** RECORDS SUPPLIED **
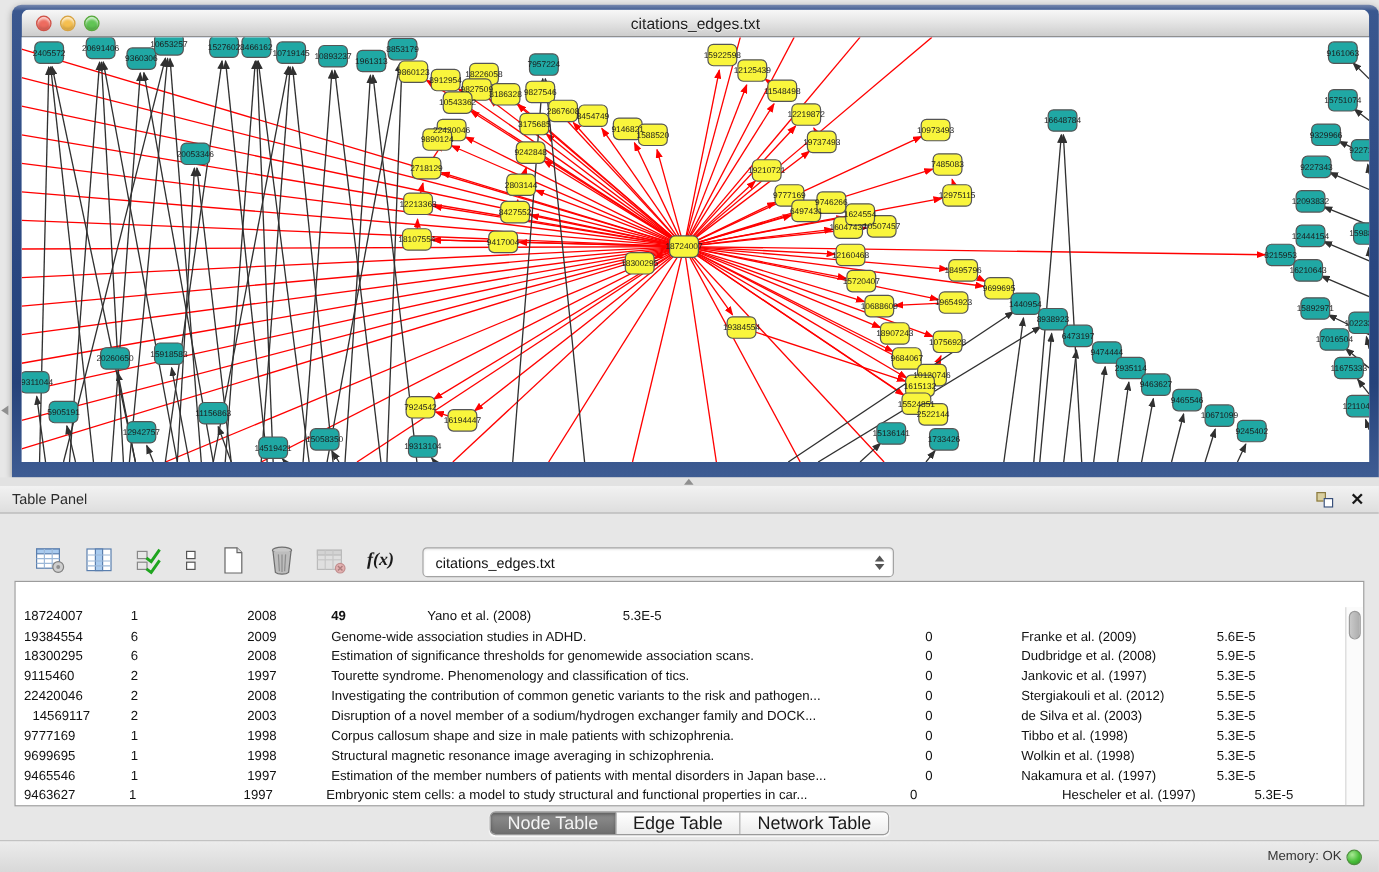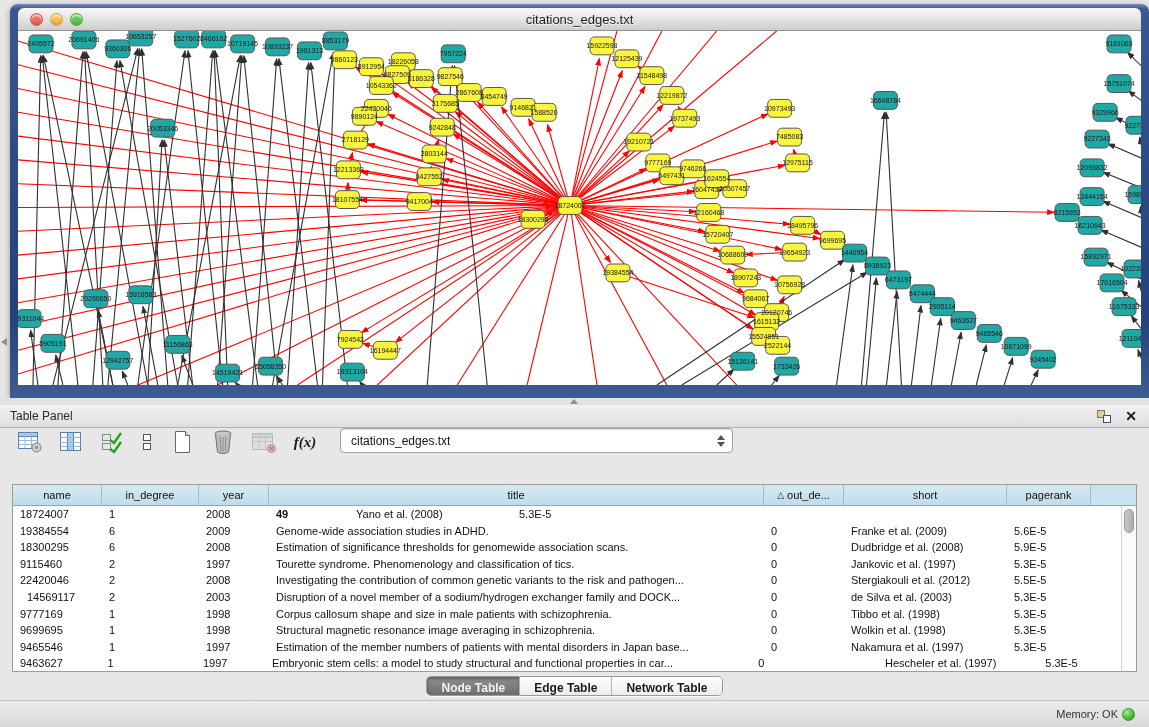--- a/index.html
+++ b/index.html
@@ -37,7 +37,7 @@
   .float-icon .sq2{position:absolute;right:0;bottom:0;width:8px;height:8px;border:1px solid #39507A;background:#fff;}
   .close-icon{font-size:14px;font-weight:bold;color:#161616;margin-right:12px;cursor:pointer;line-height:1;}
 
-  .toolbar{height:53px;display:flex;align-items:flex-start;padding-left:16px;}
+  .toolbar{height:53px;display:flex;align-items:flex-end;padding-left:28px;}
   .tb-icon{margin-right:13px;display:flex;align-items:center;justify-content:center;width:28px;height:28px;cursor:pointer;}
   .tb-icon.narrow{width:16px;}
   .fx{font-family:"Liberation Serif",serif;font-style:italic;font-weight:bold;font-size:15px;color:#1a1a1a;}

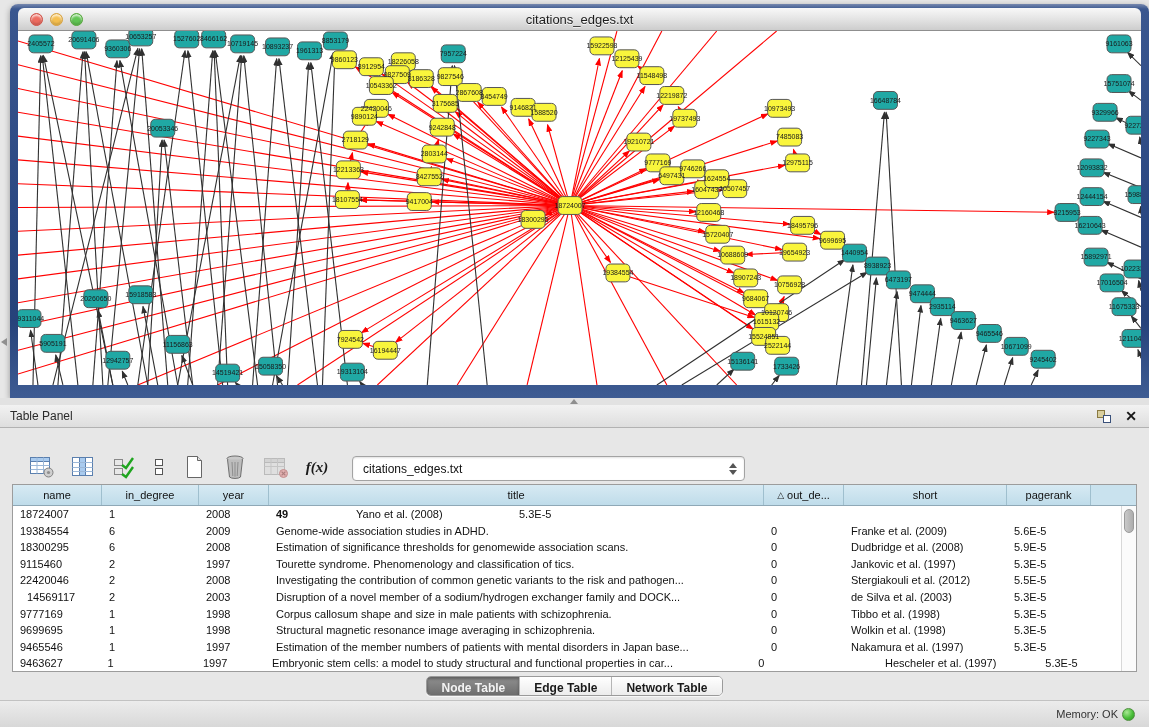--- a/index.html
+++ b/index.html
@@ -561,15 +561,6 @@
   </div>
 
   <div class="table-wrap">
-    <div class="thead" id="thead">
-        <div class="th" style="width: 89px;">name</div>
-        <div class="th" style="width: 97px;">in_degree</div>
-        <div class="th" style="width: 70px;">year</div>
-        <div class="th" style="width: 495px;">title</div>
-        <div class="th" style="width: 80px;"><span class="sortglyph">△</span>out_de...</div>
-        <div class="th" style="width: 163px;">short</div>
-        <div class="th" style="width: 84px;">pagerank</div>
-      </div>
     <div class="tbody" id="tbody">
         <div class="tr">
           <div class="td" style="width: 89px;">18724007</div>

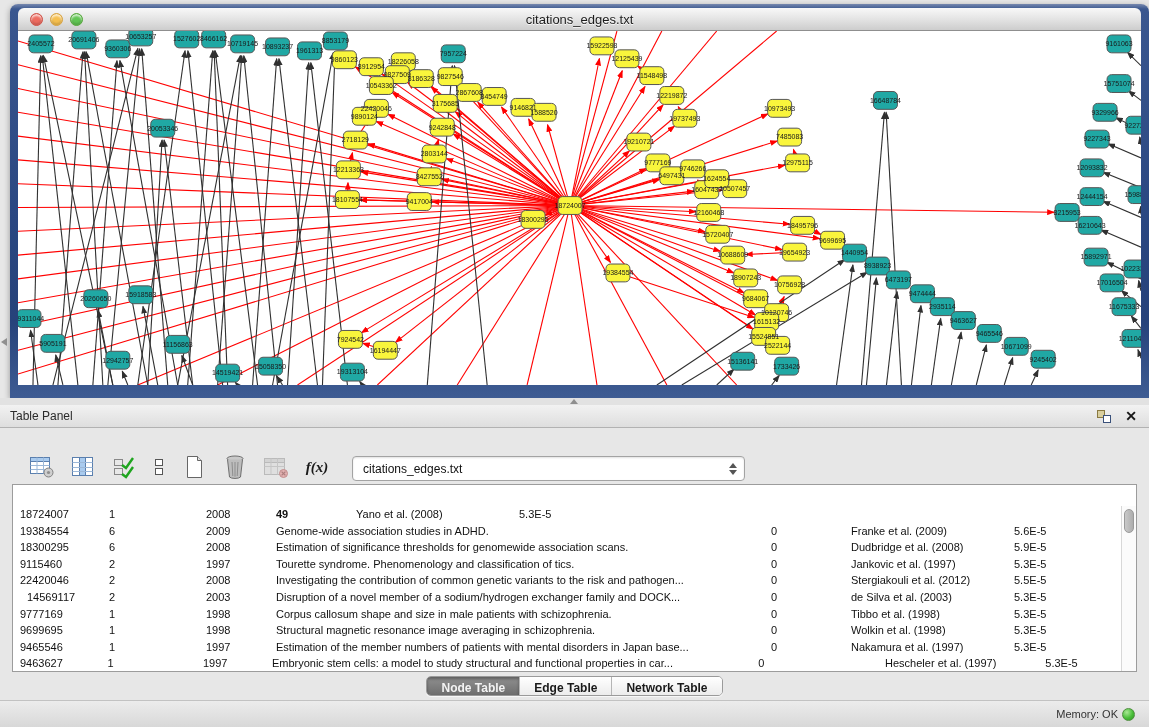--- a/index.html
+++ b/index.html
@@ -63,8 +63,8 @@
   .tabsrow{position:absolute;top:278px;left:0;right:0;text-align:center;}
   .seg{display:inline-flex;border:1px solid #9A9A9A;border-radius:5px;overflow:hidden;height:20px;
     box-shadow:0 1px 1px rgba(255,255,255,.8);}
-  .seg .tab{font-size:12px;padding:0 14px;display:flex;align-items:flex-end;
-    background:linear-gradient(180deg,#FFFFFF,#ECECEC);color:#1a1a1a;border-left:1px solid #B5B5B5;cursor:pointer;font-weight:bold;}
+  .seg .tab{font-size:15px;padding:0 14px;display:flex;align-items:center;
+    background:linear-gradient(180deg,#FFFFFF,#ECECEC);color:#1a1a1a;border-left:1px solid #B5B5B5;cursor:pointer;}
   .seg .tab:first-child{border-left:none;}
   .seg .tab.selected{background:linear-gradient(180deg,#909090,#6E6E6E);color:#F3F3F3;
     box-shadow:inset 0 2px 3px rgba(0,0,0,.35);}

** PROBLEM STATEMENT **
Write out the records exactly. Do not carry the pictures over.

** WRITTEN ANSWER **
--- a/index.html
+++ b/index.html
@@ -37,7 +37,7 @@
   .float-icon .sq2{position:absolute;right:0;bottom:0;width:8px;height:8px;border:1px solid #39507A;background:#fff;}
   .close-icon{font-size:14px;font-weight:bold;color:#161616;margin-right:12px;cursor:pointer;line-height:1;}
 
-  .toolbar{height:53px;display:flex;align-items:flex-start;padding-left:16px;}
+  .toolbar{height:53px;display:flex;align-items:flex-end;padding-left:28px;}
   .tb-icon{margin-right:13px;display:flex;align-items:center;justify-content:center;width:28px;height:28px;cursor:pointer;}
   .tb-icon.narrow{width:16px;}
   .fx{font-family:"Liberation Serif",serif;font-style:italic;font-weight:bold;font-size:15px;color:#1a1a1a;}

--- a/index.html
+++ b/index.html
@@ -561,15 +561,6 @@
   </div>
 
   <div class="table-wrap">
-    <div class="thead" id="thead">
-        <div class="th" style="width: 89px;">name</div>
-        <div class="th" style="width: 97px;">in_degree</div>
-        <div class="th" style="width: 70px;">year</div>
-        <div class="th" style="width: 495px;">title</div>
-        <div class="th" style="width: 80px;"><span class="sortglyph">△</span>out_de...</div>
-        <div class="th" style="width: 163px;">short</div>
-        <div class="th" style="width: 84px;">pagerank</div>
-      </div>
     <div class="tbody" id="tbody">
         <div class="tr">
           <div class="td" style="width: 89px;">18724007</div>

--- a/index.html
+++ b/index.html
@@ -63,8 +63,8 @@
   .tabsrow{position:absolute;top:278px;left:0;right:0;text-align:center;}
   .seg{display:inline-flex;border:1px solid #9A9A9A;border-radius:5px;overflow:hidden;height:20px;
     box-shadow:0 1px 1px rgba(255,255,255,.8);}
-  .seg .tab{font-size:12px;padding:0 14px;display:flex;align-items:flex-end;
-    background:linear-gradient(180deg,#FFFFFF,#ECECEC);color:#1a1a1a;border-left:1px solid #B5B5B5;cursor:pointer;font-weight:bold;}
+  .seg .tab{font-size:15px;padding:0 14px;display:flex;align-items:center;
+    background:linear-gradient(180deg,#FFFFFF,#ECECEC);color:#1a1a1a;border-left:1px solid #B5B5B5;cursor:pointer;}
   .seg .tab:first-child{border-left:none;}
   .seg .tab.selected{background:linear-gradient(180deg,#909090,#6E6E6E);color:#F3F3F3;
     box-shadow:inset 0 2px 3px rgba(0,0,0,.35);}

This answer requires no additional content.